Heading to Trinidad only needing a draw to at least qualify for the AFC-CONCACAF playoff, the USMNT stumbled out of the gate and never recovered from conceding two early goals. After the game, players were dejected, pundits were delirious and fans cycled through sadness, anger and disbelief.

The initial shock at failing to qualify soon gave way to an undercurrent that had long warned of a USMNT apocalypse. Everyone with any interest in the USMNT took a stab at explaining the issues facing U.S. soccer and offering their solutions. Consensus was elusive.

So why is the U.S. not in the World Cup this summer? The short answer is they played a bad game against Trinidad. But it's not that simple.

The most pressing problems facing the USMNT range from the exorbitant cost of youth soccer to the developmental challenges MLS has faced. 

Why Is US Not In World Cup?


With most competitive youth soccer taking place in structured leagues across U.S. Youth Soccer, U.S. Club Soccer and U.S. Soccer, parents must shell out precious dollars to keep their kids in the game. Relative to other countries, there are fewer pick-up games and more travel tournaments. Those are costly.

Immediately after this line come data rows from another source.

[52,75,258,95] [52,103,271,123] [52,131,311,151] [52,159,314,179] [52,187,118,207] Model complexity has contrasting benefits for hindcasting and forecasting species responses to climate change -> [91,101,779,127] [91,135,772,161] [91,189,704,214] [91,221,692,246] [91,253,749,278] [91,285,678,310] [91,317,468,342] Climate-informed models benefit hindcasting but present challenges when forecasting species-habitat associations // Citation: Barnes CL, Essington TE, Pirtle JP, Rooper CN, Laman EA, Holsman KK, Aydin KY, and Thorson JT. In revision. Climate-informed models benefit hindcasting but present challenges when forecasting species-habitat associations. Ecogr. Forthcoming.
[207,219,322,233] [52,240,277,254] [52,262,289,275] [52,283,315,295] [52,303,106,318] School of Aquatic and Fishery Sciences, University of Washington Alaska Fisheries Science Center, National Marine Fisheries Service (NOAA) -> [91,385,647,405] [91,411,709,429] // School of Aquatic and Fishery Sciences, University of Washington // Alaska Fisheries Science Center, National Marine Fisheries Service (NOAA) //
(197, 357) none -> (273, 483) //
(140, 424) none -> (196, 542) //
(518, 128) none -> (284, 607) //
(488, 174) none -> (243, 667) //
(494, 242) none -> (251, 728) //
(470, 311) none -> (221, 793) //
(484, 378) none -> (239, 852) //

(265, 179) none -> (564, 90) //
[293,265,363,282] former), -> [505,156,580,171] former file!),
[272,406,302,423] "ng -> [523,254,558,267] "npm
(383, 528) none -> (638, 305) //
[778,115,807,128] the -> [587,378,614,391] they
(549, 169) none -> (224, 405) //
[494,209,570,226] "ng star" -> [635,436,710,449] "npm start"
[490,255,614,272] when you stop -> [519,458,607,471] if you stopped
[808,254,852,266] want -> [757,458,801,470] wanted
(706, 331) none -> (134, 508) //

It would help if U.S. Soccer allocated a large portion of its $100 million surplus to youth soccer to make it more affordable. More pressing, though, is finding a sustainable way to competitively develop players absent the high costs of travel, facility rental and coaching.

It's true several MLS teams make participation on their development academy teams free. If an uber talented, underprivileged 12-year-old makes it onto FC Dallas' U12 DA team, he'll be set. The problem is that if a similar player just misses the cut, he's left with few options. Some unaffiliated DA teams will offer scholarships, but the reality is the current system will miss out on late bloomers whose families don't have the means to pay thousands of dollars every year for club soccer.

College Soccer

On its face, player development is stunted in college. Splitting time between being a student and a soccer player is a disadvantage relative to the player development systems of most nations. 

So why do promising American players consistently choose to play in college? The answer is that college in the U.S. is extremely expensive relative to most countries.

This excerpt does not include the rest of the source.